The RT-AC68U is the new flagship router from Asus, a company that’s extended its coverage from graphics cards and displays to designing Google’s Nexus 7 tablet. Previous routers from Asus have delivered good performance, so we expected nothing less than excellence from this new high-end 802.11ac model. See Group test: what's the best wireless router?
?An attractive black-and-grey chequered design covers the front of the chassis, sprucing up what would otherwise be a monolithic black plastic box. It’s sturdy, but hardly low profile, with a vertical 160 mm-high case, and three giant antennae protruding further from it. At the back is a grooved texture which could easily attract dust. See all Wi-Fi and networking reviews.
There are ten bright blue LEDs at the front, which can be highly distracting, although Asus’ designers sensibly included a button to let you turn these off, since not everyone wants a disco lightshow from their lounge router.
There are two more buttons at the side, one to shut off the wireless and another to connect via WPS. At the back are four gigabit ethernet ports, a WAN port and two USB, one of which is USB 3.0.
The software is particularly good. The front page takes you to a network map, showing an incredible amount of information. Although this could be overwhelming for novices, it’s superbly laid out with strong use of neatly designed icons to indicate when features are turned on or off. You can quickly see the status of each wireless SSD, the USB ports, WAN IP, firmware version, and so on.
A clearly labelled menu running down the side leads to different pages with more settings for each router function. Asus has done an impressive job of reducing the chance of getting lost in obscurely named menus to find a specific setting.
A technology Asus calls TurboQAM means the RT-AC68U is designed to handle 600Mb/s link rate via 802.11n.
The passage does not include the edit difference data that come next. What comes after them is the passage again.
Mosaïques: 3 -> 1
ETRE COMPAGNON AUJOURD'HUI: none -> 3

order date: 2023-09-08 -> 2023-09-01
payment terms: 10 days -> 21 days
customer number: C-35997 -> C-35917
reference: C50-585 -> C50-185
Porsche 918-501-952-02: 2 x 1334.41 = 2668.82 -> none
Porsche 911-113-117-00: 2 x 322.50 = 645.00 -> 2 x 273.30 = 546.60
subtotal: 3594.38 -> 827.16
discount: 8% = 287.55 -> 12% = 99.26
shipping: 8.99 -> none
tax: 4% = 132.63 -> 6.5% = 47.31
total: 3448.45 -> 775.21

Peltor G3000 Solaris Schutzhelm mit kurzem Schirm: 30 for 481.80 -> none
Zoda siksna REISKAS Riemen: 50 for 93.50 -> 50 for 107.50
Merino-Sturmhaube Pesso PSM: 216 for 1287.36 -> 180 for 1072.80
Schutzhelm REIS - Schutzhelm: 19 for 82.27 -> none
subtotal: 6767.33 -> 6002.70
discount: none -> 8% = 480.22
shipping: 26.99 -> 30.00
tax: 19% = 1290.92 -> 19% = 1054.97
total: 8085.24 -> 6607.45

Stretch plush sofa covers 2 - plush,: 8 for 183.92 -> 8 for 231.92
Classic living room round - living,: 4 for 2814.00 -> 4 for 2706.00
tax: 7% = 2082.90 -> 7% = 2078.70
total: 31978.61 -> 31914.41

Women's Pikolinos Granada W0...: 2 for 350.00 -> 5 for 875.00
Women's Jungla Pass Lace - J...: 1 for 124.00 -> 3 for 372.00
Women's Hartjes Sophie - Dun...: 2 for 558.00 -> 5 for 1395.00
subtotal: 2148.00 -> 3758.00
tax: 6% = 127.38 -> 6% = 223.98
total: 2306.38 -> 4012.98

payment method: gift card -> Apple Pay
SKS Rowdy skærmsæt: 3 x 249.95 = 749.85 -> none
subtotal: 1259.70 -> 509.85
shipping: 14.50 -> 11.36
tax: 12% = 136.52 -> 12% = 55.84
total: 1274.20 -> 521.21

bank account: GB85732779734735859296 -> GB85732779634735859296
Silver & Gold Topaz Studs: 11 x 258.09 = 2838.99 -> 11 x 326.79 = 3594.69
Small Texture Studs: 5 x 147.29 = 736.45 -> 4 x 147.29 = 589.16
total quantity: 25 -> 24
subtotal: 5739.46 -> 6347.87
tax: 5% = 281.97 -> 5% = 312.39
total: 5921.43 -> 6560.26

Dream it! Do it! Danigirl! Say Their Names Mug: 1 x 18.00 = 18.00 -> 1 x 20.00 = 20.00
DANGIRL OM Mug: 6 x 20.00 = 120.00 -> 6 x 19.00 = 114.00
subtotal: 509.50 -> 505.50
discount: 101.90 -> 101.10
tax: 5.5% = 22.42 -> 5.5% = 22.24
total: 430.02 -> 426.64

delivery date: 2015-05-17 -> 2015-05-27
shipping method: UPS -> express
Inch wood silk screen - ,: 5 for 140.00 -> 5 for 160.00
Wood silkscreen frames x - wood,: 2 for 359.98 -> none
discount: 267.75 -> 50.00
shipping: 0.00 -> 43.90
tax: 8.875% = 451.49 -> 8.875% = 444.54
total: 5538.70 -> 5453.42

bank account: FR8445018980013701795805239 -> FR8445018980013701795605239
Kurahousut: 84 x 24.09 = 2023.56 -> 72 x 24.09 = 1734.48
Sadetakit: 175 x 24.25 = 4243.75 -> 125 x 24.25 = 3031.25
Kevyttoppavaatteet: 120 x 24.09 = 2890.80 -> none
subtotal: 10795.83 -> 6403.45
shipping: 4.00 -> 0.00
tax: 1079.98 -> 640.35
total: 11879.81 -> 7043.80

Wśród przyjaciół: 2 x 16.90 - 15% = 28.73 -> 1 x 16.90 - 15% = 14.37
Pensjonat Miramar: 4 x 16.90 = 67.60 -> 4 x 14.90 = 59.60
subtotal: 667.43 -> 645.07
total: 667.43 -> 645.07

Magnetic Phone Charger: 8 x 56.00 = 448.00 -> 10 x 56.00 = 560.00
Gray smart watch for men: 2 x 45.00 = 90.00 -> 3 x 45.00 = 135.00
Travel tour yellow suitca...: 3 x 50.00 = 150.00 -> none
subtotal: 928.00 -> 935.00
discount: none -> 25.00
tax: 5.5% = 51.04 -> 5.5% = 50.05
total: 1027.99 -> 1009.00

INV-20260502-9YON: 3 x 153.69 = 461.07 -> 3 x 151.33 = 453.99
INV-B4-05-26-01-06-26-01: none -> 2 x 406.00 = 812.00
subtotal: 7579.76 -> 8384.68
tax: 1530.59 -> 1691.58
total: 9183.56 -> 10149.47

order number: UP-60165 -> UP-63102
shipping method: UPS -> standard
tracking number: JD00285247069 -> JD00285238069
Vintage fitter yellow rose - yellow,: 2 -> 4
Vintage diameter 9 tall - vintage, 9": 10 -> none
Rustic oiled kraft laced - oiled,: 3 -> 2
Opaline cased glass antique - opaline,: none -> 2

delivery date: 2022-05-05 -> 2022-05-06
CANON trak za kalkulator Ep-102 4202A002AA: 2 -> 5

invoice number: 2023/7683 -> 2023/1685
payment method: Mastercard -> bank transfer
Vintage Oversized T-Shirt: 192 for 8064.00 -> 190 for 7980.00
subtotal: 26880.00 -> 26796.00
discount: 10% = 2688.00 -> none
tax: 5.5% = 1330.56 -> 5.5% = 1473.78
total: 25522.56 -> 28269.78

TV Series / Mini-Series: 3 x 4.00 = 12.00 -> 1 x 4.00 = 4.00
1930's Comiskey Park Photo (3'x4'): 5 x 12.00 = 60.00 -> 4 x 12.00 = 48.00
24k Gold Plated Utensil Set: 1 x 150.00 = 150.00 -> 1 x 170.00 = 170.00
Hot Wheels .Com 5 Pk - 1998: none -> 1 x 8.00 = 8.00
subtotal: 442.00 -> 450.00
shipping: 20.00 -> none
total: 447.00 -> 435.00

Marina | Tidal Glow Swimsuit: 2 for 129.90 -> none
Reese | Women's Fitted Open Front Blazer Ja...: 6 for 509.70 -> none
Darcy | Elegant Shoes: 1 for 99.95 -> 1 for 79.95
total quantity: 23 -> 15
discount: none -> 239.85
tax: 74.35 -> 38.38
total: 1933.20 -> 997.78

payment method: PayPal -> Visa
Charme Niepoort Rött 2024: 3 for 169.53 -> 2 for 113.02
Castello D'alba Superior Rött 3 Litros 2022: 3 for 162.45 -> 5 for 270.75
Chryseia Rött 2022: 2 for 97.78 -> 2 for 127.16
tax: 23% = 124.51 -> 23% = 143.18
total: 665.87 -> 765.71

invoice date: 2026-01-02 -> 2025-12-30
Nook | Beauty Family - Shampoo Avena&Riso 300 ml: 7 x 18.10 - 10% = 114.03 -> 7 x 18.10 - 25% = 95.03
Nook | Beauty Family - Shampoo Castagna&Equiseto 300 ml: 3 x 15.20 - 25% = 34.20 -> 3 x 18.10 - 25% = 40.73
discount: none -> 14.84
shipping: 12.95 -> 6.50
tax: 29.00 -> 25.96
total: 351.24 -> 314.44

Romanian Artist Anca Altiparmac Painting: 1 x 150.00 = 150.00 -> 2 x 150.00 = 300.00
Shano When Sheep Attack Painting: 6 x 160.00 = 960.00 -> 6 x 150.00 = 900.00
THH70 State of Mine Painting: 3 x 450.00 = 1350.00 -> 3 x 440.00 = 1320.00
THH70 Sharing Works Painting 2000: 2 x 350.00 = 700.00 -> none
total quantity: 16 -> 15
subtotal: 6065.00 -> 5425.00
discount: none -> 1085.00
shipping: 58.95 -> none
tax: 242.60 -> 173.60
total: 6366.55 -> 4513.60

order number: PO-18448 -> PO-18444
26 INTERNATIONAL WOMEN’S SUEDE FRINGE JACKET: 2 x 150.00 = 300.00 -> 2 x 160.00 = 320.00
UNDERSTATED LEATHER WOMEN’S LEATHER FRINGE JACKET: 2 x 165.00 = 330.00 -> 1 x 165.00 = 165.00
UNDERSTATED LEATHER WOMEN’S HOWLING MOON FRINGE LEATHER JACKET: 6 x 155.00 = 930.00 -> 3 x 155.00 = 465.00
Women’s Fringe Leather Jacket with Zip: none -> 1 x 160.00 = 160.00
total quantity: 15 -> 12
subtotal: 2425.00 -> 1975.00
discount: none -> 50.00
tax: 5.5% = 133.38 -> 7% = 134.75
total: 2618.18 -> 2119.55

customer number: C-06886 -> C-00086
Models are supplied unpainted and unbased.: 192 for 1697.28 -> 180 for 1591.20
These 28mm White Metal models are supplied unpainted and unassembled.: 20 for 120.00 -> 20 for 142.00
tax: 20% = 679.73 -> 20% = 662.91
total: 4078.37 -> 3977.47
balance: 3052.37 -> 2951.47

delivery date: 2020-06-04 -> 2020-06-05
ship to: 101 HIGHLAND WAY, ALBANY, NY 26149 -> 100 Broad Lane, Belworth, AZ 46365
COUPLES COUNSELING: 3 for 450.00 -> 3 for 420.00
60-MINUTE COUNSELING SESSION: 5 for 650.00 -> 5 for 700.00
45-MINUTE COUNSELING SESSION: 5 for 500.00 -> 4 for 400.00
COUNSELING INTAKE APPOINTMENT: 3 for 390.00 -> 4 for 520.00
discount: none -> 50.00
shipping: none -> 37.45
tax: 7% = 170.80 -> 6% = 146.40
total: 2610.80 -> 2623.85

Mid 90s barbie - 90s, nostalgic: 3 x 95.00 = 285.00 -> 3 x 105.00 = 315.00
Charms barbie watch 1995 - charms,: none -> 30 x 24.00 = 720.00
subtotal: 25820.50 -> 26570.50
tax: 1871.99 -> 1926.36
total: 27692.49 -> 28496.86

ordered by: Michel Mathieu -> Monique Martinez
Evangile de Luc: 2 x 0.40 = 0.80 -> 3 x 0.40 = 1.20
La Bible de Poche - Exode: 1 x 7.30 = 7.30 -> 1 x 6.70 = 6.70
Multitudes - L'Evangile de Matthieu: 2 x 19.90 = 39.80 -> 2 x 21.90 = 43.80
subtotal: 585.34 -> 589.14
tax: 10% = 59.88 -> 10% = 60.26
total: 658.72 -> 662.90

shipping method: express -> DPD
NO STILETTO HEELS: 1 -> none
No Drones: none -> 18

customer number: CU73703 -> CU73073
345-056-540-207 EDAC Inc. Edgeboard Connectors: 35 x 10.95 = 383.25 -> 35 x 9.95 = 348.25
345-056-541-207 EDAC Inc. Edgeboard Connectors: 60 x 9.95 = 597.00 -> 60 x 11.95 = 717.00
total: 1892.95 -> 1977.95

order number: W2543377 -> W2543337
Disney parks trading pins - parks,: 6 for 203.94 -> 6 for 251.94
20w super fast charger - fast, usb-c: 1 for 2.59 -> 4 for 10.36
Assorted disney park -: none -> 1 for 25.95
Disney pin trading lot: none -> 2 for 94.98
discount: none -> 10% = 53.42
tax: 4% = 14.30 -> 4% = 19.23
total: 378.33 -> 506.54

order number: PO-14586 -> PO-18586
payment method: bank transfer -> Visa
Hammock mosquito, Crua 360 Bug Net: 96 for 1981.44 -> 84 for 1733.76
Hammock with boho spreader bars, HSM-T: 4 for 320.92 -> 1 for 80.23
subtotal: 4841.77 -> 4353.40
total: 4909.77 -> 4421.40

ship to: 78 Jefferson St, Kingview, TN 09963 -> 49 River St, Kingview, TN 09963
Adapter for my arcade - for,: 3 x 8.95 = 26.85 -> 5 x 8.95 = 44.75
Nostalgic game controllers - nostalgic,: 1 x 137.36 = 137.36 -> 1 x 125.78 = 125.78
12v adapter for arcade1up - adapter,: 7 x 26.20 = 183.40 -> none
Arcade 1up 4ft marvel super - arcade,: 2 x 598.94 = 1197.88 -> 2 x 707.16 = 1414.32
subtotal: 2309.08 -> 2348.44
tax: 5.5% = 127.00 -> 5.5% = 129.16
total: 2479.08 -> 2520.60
TurboQAM is actually a performance-boosting feature from Broadcom, the maker of most wireless chipsets like those found in the RT-AC68U. It kicks in only when a certain other Broadcom device connects to it, so isn’t available to all wireless clients.??And we’re not sure it made a difference during our testing, since the 802.11n speeds on 2.4 GHz were at the lower end of results in this group – just 98 Mb/s at short range and then 69 Mb/s at 10m.
However, average performance via 802.11ac on 5GHz was far from average – outstanding in fact, by the standards of these 11ac routers. The 610 Mb/s figure eclipsed every other router we tested.?
Asus also offers its AiCloud suite of online tools, including a mobile configuration app, and Smart Sync which uploads files from connected storage to a Dropbox-like WebStorage account.